**YOUR ASSIGNMENT:** Scan the listing beneath this sentence. Report each line with the word "Software".

**DATA EXTRACTS:**
-.-.-

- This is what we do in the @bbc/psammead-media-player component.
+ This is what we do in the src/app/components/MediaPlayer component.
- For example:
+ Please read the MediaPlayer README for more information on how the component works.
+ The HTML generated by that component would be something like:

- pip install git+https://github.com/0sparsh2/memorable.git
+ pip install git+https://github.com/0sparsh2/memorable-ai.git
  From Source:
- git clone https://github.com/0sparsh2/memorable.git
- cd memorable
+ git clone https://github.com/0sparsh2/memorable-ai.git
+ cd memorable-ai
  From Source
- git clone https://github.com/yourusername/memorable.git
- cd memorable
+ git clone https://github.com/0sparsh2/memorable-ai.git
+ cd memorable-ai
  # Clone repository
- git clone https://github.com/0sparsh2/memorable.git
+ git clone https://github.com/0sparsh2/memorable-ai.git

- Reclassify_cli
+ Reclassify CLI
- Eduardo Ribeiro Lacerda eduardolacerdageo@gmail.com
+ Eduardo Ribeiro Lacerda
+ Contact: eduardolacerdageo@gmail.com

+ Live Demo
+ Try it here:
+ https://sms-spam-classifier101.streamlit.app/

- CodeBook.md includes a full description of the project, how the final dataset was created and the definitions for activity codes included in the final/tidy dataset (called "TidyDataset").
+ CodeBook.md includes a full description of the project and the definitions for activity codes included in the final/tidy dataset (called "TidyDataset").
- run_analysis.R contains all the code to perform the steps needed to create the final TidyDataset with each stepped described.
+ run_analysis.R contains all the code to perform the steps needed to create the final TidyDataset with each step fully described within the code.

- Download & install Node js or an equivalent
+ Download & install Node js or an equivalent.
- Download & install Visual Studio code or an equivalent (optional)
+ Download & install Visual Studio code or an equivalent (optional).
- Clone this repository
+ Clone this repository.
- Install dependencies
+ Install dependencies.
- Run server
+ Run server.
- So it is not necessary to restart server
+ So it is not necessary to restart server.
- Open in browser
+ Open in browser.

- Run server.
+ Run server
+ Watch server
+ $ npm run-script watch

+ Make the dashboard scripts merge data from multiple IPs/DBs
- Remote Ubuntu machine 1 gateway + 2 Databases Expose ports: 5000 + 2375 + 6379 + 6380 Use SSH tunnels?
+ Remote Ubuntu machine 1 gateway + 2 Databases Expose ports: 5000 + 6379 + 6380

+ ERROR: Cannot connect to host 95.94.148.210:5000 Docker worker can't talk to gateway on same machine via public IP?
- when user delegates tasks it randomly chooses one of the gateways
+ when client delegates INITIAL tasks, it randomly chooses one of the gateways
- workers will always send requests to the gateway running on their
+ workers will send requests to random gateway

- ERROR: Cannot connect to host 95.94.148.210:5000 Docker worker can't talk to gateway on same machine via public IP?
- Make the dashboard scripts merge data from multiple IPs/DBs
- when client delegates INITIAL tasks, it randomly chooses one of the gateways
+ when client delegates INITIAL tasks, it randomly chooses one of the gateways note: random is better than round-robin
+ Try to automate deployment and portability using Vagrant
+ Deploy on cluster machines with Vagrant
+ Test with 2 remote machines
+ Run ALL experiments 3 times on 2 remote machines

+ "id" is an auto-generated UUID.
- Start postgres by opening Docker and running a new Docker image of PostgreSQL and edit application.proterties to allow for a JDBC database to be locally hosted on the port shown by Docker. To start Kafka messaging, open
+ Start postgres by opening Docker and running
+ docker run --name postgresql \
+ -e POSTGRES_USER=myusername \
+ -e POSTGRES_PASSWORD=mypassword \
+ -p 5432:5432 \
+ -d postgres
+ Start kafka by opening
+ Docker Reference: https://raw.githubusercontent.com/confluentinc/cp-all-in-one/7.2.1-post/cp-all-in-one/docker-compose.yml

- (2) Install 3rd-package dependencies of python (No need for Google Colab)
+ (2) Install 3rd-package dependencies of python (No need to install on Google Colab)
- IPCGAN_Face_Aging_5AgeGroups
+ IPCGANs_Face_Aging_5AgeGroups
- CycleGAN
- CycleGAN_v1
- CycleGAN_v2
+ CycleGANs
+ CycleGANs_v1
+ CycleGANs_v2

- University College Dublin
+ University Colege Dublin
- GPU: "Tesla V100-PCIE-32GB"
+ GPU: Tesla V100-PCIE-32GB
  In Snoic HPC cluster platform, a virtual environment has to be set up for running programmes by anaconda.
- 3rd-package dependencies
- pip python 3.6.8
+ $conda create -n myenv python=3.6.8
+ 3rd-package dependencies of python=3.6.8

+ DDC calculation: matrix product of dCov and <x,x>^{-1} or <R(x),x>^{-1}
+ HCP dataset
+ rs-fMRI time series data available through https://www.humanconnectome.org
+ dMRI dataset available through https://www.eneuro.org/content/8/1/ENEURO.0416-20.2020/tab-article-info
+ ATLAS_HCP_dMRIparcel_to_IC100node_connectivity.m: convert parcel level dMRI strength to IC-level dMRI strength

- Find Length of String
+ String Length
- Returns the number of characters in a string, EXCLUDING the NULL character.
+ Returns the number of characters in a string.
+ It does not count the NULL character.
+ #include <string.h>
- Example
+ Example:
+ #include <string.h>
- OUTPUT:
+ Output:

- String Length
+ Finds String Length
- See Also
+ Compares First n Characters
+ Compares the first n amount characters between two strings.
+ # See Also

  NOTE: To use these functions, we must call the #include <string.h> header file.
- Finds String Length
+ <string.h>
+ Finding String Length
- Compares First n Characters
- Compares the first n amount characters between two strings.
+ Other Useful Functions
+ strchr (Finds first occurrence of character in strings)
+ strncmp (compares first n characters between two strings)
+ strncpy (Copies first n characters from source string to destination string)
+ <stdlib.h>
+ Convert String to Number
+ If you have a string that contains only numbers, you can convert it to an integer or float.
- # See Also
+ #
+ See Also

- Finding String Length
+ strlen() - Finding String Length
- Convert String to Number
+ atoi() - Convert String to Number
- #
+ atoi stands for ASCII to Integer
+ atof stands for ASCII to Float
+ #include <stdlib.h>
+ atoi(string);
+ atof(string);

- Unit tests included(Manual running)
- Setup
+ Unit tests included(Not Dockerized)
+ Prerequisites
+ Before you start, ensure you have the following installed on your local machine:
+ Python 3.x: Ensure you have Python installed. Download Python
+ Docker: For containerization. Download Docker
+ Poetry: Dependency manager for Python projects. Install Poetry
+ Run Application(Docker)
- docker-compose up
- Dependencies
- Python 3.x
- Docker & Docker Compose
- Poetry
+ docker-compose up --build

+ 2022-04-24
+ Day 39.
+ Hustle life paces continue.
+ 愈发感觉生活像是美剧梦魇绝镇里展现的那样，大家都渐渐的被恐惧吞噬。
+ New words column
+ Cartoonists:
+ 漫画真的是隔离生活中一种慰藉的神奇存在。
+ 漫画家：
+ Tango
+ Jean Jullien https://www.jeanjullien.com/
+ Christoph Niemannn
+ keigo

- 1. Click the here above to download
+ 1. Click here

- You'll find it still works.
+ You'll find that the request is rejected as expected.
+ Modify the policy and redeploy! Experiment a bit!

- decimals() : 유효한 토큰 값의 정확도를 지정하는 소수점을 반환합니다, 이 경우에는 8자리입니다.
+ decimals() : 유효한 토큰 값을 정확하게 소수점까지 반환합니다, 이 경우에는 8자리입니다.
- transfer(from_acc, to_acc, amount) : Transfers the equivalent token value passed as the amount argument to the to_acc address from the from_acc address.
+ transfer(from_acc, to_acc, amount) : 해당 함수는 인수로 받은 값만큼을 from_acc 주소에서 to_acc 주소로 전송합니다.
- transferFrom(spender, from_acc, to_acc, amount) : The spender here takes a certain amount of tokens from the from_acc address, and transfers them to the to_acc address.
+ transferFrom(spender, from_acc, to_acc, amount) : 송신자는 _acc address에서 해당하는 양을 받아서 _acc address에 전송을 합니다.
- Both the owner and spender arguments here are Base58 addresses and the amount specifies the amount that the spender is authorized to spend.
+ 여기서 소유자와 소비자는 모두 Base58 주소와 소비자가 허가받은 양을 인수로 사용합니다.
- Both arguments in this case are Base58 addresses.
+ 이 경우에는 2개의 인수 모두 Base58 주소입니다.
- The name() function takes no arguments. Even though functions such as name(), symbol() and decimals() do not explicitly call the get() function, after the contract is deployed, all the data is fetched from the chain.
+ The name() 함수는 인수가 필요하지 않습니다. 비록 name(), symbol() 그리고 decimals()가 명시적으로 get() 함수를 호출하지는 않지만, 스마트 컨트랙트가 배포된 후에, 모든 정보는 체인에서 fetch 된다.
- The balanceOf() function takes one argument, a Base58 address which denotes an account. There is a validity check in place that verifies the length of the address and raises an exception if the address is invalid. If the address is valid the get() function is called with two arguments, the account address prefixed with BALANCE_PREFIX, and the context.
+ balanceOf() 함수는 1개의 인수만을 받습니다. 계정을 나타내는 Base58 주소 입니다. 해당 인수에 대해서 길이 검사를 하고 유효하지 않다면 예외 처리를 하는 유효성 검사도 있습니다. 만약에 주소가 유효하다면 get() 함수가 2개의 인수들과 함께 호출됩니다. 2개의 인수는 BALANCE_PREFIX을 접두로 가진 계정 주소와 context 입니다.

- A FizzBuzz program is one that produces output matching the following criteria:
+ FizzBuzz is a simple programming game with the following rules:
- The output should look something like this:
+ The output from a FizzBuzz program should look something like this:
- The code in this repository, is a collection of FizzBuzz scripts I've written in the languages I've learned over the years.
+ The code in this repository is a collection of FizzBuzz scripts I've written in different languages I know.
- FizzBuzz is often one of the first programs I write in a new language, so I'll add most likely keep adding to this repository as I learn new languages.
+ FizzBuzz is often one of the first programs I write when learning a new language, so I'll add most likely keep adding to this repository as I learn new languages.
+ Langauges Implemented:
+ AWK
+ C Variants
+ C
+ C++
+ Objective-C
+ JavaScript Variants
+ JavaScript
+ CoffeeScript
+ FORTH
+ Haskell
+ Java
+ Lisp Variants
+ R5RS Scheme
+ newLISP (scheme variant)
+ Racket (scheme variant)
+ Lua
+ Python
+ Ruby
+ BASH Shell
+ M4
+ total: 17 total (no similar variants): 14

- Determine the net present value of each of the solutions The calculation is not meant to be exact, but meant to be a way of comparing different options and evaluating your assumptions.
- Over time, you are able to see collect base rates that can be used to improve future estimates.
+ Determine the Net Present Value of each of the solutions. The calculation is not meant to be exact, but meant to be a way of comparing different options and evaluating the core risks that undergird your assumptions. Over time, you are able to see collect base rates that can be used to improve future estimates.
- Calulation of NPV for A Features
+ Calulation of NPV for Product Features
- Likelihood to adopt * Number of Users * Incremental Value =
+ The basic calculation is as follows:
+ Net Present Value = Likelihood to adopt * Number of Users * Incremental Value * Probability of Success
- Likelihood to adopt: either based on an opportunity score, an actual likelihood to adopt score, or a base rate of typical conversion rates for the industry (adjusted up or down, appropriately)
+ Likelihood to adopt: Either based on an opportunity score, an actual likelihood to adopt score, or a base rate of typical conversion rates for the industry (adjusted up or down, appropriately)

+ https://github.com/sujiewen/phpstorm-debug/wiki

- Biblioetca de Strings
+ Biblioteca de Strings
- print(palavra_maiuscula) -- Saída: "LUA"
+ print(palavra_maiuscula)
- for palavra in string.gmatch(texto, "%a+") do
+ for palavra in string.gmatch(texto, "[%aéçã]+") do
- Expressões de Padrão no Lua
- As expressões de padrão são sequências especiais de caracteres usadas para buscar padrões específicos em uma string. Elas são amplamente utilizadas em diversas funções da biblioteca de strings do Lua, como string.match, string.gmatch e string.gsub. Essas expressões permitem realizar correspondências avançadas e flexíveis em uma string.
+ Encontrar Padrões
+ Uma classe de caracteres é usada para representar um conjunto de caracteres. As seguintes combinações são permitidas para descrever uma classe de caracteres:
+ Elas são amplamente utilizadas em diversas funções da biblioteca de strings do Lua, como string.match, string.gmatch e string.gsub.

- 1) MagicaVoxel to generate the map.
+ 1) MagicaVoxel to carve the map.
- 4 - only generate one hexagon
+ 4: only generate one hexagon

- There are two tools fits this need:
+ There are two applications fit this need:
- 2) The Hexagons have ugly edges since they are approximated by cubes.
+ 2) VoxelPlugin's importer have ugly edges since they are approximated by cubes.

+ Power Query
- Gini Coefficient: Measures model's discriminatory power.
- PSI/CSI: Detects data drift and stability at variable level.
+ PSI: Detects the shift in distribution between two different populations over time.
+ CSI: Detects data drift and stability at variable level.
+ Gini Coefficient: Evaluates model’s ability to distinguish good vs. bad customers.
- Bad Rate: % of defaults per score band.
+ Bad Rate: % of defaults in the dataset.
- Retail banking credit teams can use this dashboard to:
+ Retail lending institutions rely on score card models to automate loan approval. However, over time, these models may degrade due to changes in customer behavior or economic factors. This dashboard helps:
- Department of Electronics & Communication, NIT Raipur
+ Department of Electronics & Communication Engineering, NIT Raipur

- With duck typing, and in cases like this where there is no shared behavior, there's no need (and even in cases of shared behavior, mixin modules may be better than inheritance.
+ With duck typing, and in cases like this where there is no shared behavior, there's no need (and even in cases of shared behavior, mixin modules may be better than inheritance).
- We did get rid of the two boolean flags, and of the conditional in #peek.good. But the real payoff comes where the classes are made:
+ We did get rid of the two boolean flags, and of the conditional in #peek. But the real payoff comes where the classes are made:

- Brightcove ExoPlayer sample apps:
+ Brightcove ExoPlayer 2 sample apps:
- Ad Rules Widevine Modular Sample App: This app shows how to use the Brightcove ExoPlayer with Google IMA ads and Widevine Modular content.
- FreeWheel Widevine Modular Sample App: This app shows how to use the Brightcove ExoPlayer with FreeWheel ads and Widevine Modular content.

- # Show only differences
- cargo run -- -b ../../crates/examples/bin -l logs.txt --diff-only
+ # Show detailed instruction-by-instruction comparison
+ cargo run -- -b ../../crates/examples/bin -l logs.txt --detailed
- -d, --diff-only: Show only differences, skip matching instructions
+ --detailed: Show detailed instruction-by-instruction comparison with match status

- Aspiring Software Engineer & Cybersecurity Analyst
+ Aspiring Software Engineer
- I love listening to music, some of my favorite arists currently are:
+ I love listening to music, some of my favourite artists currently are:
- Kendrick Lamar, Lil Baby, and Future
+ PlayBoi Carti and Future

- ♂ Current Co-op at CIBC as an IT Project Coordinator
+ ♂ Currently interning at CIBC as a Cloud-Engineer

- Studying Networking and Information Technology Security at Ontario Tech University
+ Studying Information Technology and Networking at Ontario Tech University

-.-.-

**EXERCISE SOLUTION:**
- Aspiring Software Engineer & Cybersecurity Analyst
+ Aspiring Software Engineer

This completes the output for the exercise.